Front-end code edit data
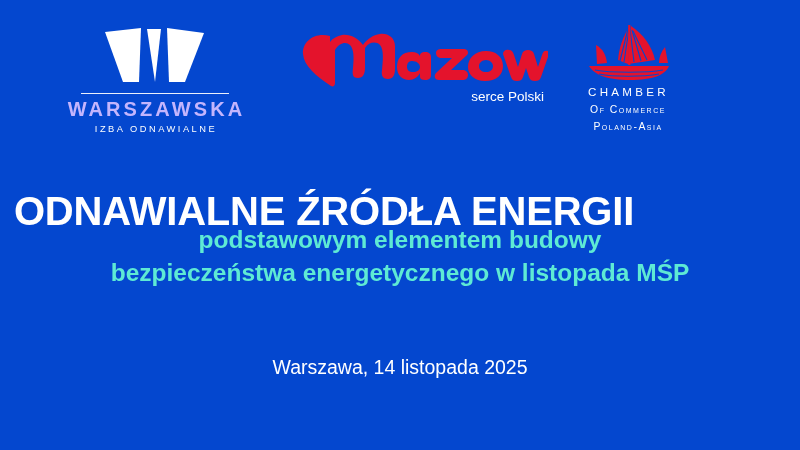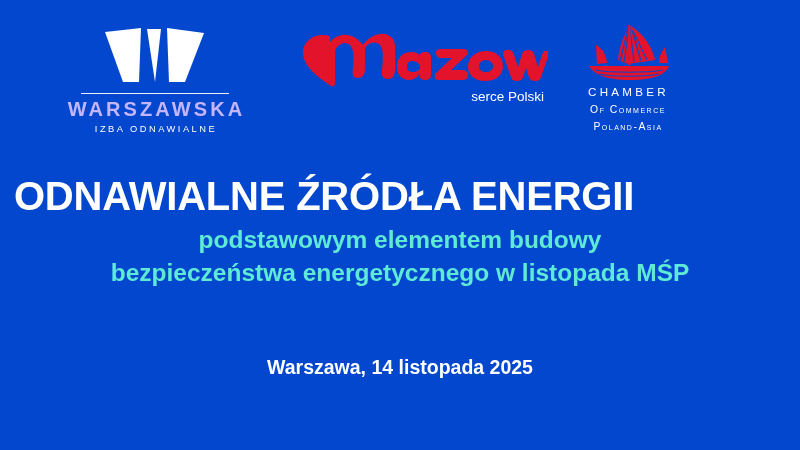--- a/index.html
+++ b/index.html
@@ -136,21 +136,21 @@
     align-self: flex-end;
     margin-top: 2px;
     margin-right: 8px;
     white-space: nowrap;
   }
 
   
   .headline {
     position: absolute;
     left: 0;
-    top: 147px;
+    top: 162px;
     width: 648px;
     text-align: center;
     color: #ffffff;
     font-size: 40px;
     font-weight: 700;
     letter-spacing: -0.2px;
     line-height: 1.12;
     white-space: nowrap;
   }
 
@@ -170,21 +170,21 @@
   }
 
   .dateline {
     position: absolute;
     left: 0;
     top: 358px;
     width: 800px;
     text-align: center;
     color: #ffffff;
     font-size: 19.5px;
-    font-weight: 700;
+    font-weight: 400;
     line-height: 1;
     white-space: nowrap;
   }
 </style>
 </head>
 <body>
 
 <div class="slide">
 
   <div class="logo-bar">

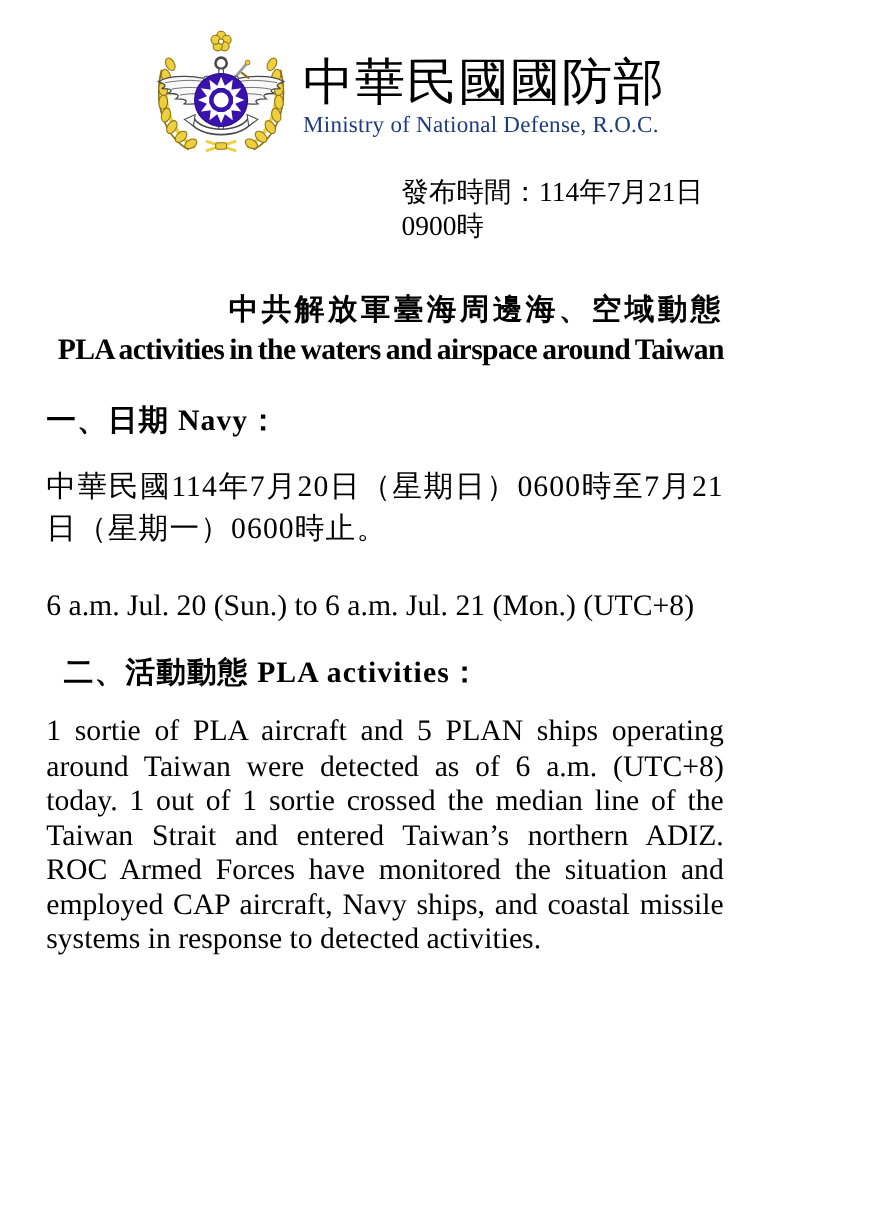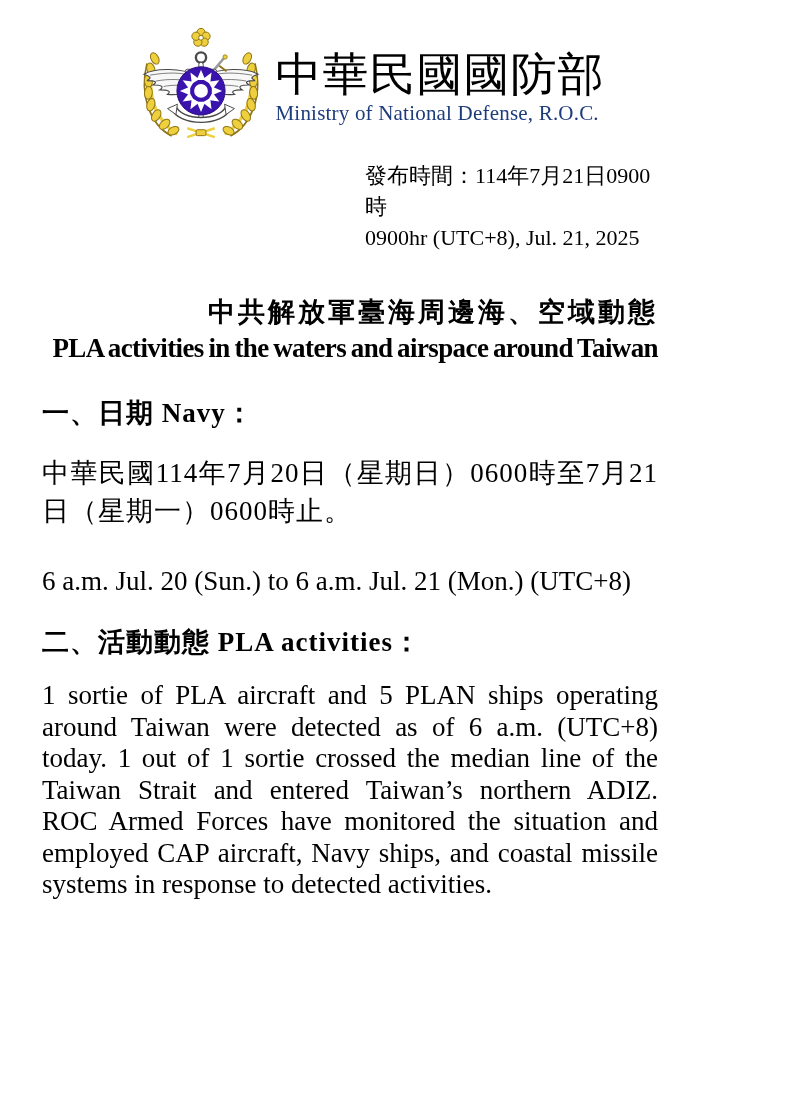--- a/index.html
+++ b/index.html
@@ -11,31 +11,31 @@
   .page{width:699px;height:1115px;background:#fff;box-sizing:border-box;padding:0 41px 0 42px;border-radius:11px;}
 
   
   .header{display:flex;align-items:flex-start;justify-content:center;position:relative;left:21px;padding-top:26px;height:120px;}
   .logo{width:126px;height:118px;flex:0 0 auto;margin-right:12px;}
   .org{margin-top:24px;}
   .org-zh{font-size:46px;line-height:1.08;letter-spacing:1px;white-space:nowrap;}
   .org-en{font-size:21px;font-weight:normal;color:var(--navy,#1e3c7c);letter-spacing:0.2px;margin-top:1px;white-space:nowrap;}
 
   
-  .release{margin:14px 0 0 323px;font-size:22px;line-height:31px;}
+  .release{margin:14px 0 0 323px;font-size:25px;line-height:31px;}
 
   
   .doc-title{text-align:right;margin-top:42px;}
   .doc-title-zh{font-size:27px;font-weight:bold;letter-spacing:3px;line-height:34px;}
   .doc-title-en{font-size:27px;font-weight:bold;letter-spacing:-0.6px;word-spacing:-1.5px;line-height:32px;margin-top:3px;}
 
   
   h2.section-heading{font-size:27px;font-weight:bold;line-height:34px;margin:0;letter-spacing:1px;}
   .s1 h2{margin-top:32px;}
-  .s2 h2{margin-top:28px;}
+  .s2 h2{margin-top:28px;margin-left:16px;}
   p{margin:0;}
   p.zh{font-size:27px;line-height:38px;text-align:justify;letter-spacing:1px;}
   .s1 p.zh{margin-top:24px;}
   .s2 p.zh{margin-top:26px;}
   p.en-line{font-size:27px;line-height:31px;margin-top:36px;}
   p.en-just{font-size:27px;line-height:31.5px;margin-top:21px;text-align:justify;}
 </style>
 </head>
 <body>
 
@@ -110,21 +110,20 @@
       </svg>
     </div>
     <div class="org">
       <div class="org-zh">中華民國國防部</div>
       <div class="org-en">Ministry of National Defense, R.O.C.</div>
     </div>
   </header>
 
   <div class="release">
     <div>發布時間：114年7月21日0900時</div>
-    <div>0900hr (UTC+8), Jul. 21, 2025</div>
   </div>
 
   <div class="doc-title">
     <div class="doc-title-zh">中共解放軍臺海周邊海、空域動態</div>
     <div class="doc-title-en">PLA activities in the waters and airspace around Taiwan</div>
   </div>
 
   <section class="s1">
     <h2 class="section-heading">一、日期 Navy：</h2>
     <p class="zh">中華民國114年7月20日（星期日）0600時至7月21日（星期一）0600時止。</p>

▶ _BRIEF_: Before copying, set the pictures aside; then give the records again exactly.

▶ _ANSWER FOR THIS EXERCISE_:
--- a/index.html
+++ b/index.html
@@ -136,21 +136,21 @@
     align-self: flex-end;
     margin-top: 2px;
     margin-right: 8px;
     white-space: nowrap;
   }
 
   
   .headline {
     position: absolute;
     left: 0;
-    top: 147px;
+    top: 162px;
     width: 648px;
     text-align: center;
     color: #ffffff;
     font-size: 40px;
     font-weight: 700;
     letter-spacing: -0.2px;
     line-height: 1.12;
     white-space: nowrap;
   }
 
@@ -170,21 +170,21 @@
   }
 
   .dateline {
     position: absolute;
     left: 0;
     top: 358px;
     width: 800px;
     text-align: center;
     color: #ffffff;
     font-size: 19.5px;
-    font-weight: 700;
+    font-weight: 400;
     line-height: 1;
     white-space: nowrap;
   }
 </style>
 </head>
 <body>
 
 <div class="slide">
 
   <div class="logo-bar">

--- a/index.html
+++ b/index.html
@@ -11,31 +11,31 @@
   .page{width:699px;height:1115px;background:#fff;box-sizing:border-box;padding:0 41px 0 42px;border-radius:11px;}
 
   
   .header{display:flex;align-items:flex-start;justify-content:center;position:relative;left:21px;padding-top:26px;height:120px;}
   .logo{width:126px;height:118px;flex:0 0 auto;margin-right:12px;}
   .org{margin-top:24px;}
   .org-zh{font-size:46px;line-height:1.08;letter-spacing:1px;white-space:nowrap;}
   .org-en{font-size:21px;font-weight:normal;color:var(--navy,#1e3c7c);letter-spacing:0.2px;margin-top:1px;white-space:nowrap;}
 
   
-  .release{margin:14px 0 0 323px;font-size:22px;line-height:31px;}
+  .release{margin:14px 0 0 323px;font-size:25px;line-height:31px;}
 
   
   .doc-title{text-align:right;margin-top:42px;}
   .doc-title-zh{font-size:27px;font-weight:bold;letter-spacing:3px;line-height:34px;}
   .doc-title-en{font-size:27px;font-weight:bold;letter-spacing:-0.6px;word-spacing:-1.5px;line-height:32px;margin-top:3px;}
 
   
   h2.section-heading{font-size:27px;font-weight:bold;line-height:34px;margin:0;letter-spacing:1px;}
   .s1 h2{margin-top:32px;}
-  .s2 h2{margin-top:28px;}
+  .s2 h2{margin-top:28px;margin-left:16px;}
   p{margin:0;}
   p.zh{font-size:27px;line-height:38px;text-align:justify;letter-spacing:1px;}
   .s1 p.zh{margin-top:24px;}
   .s2 p.zh{margin-top:26px;}
   p.en-line{font-size:27px;line-height:31px;margin-top:36px;}
   p.en-just{font-size:27px;line-height:31.5px;margin-top:21px;text-align:justify;}
 </style>
 </head>
 <body>
 
@@ -110,21 +110,20 @@
       </svg>
     </div>
     <div class="org">
       <div class="org-zh">中華民國國防部</div>
       <div class="org-en">Ministry of National Defense, R.O.C.</div>
     </div>
   </header>
 
   <div class="release">
     <div>發布時間：114年7月21日0900時</div>
-    <div>0900hr (UTC+8), Jul. 21, 2025</div>
   </div>
 
   <div class="doc-title">
     <div class="doc-title-zh">中共解放軍臺海周邊海、空域動態</div>
     <div class="doc-title-en">PLA activities in the waters and airspace around Taiwan</div>
   </div>
 
   <section class="s1">
     <h2 class="section-heading">一、日期 Navy：</h2>
     <p class="zh">中華民國114年7月20日（星期日）0600時至7月21日（星期一）0600時止。</p>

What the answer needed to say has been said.